### Work to be completed
With the line containing "Volkswagen, Golf Stabilizer" as the start and the line containing "total: 1295.00 -> 1165.00" as the end, transcribe that span of the entries below exactly, including both.

### Stored data

....................

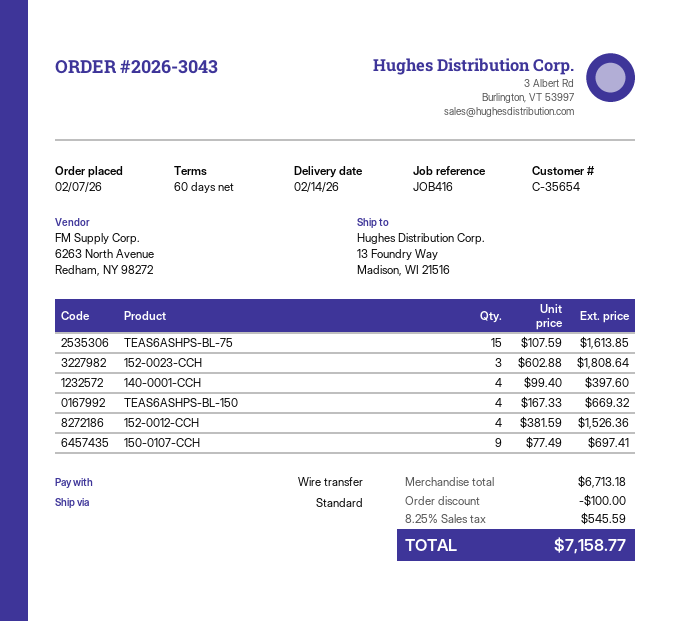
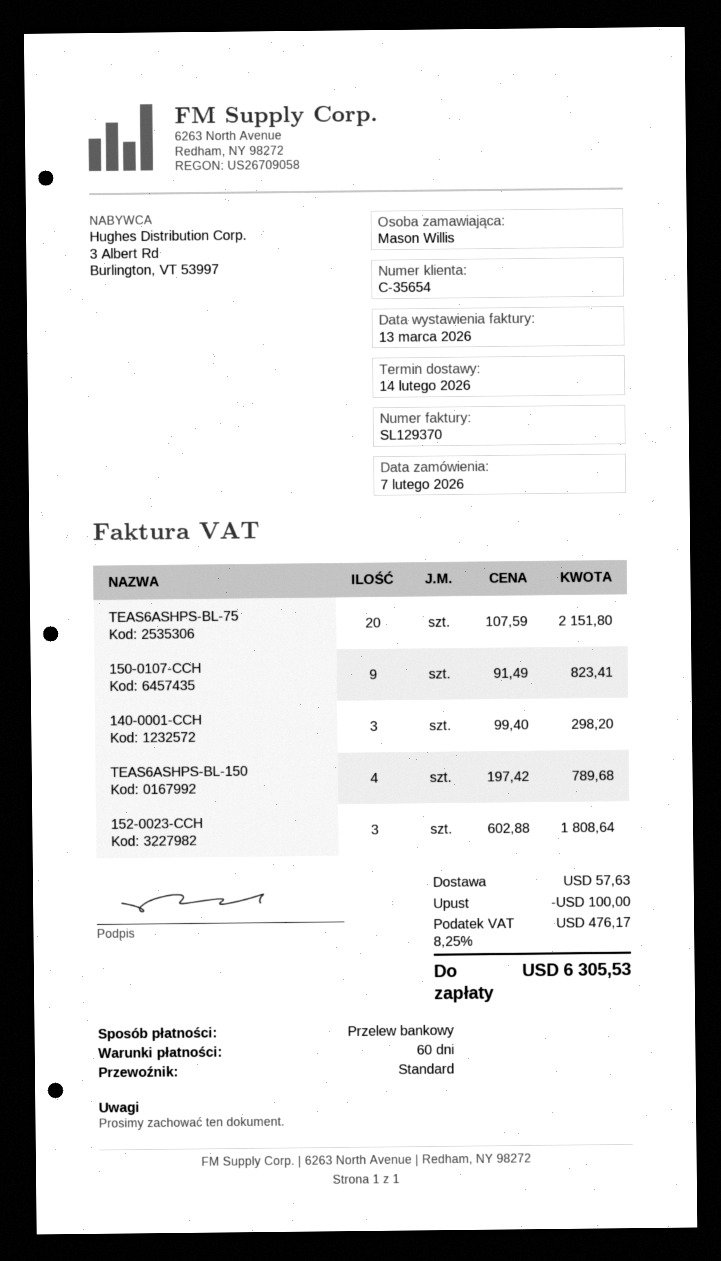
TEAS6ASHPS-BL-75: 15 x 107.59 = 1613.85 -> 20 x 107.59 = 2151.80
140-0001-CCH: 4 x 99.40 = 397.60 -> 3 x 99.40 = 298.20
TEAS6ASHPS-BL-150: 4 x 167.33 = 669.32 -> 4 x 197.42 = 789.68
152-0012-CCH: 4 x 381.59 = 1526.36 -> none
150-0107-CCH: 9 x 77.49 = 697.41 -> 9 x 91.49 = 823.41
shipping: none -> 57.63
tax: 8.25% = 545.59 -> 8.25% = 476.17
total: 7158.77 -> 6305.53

....................

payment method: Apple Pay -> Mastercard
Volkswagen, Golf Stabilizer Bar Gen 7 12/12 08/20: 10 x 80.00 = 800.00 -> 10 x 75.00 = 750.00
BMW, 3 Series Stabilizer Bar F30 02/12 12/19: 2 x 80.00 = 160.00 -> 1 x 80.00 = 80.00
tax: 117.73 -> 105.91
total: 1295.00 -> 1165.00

....................

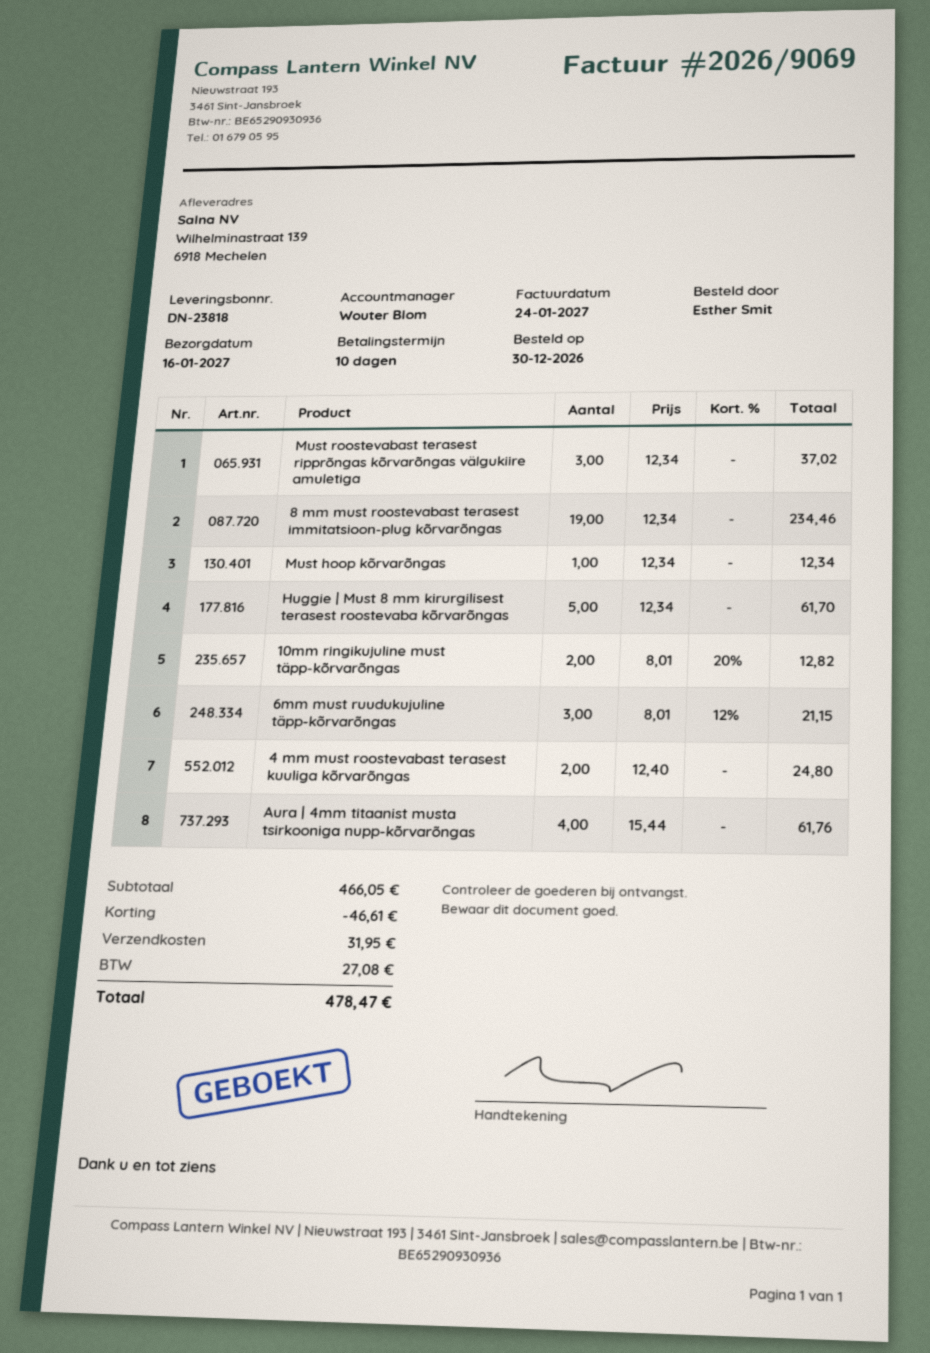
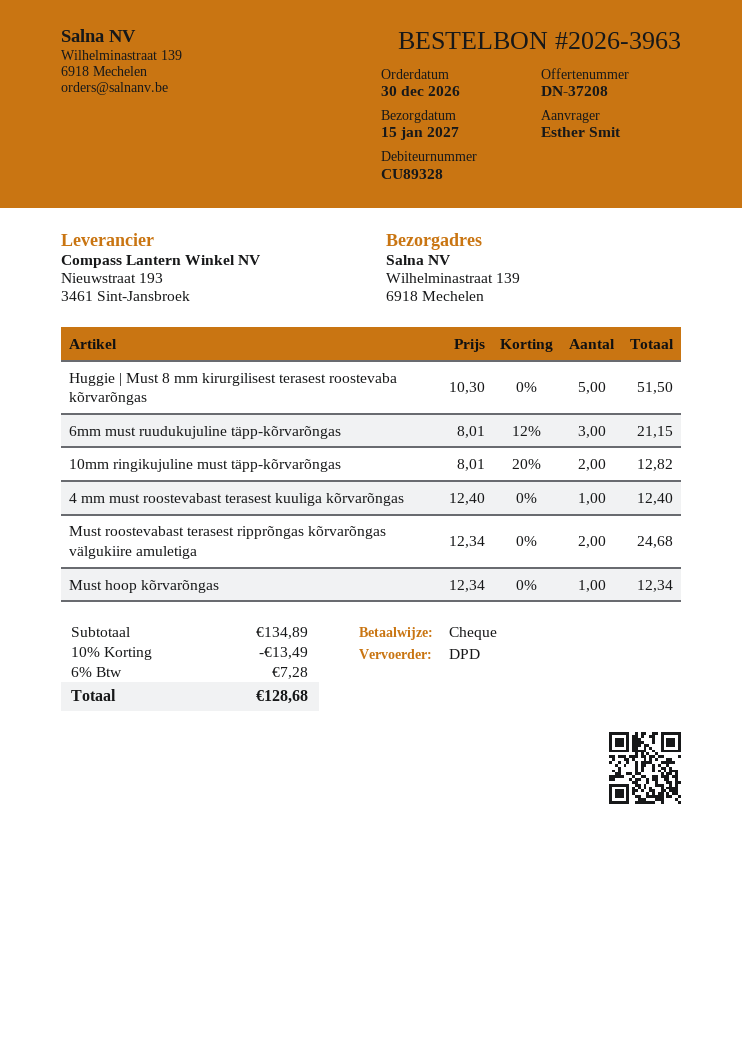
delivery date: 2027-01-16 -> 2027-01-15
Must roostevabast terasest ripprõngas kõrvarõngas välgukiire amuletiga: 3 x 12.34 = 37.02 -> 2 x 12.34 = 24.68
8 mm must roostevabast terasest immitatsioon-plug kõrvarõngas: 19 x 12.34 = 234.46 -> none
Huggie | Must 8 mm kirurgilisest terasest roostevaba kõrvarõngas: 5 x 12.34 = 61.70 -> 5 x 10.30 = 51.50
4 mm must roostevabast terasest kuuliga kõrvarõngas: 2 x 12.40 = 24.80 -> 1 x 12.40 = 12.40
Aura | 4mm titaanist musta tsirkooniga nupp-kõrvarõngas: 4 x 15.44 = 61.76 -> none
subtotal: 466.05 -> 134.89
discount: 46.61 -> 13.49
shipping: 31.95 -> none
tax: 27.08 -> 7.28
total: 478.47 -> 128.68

....................

### Exercise solution
Volkswagen, Golf Stabilizer Bar Gen 7 12/12 08/20: 10 x 80.00 = 800.00 -> 10 x 75.00 = 750.00
BMW, 3 Series Stabilizer Bar F30 02/12 12/19: 2 x 80.00 = 160.00 -> 1 x 80.00 = 80.00
tax: 117.73 -> 105.91
total: 1295.00 -> 1165.00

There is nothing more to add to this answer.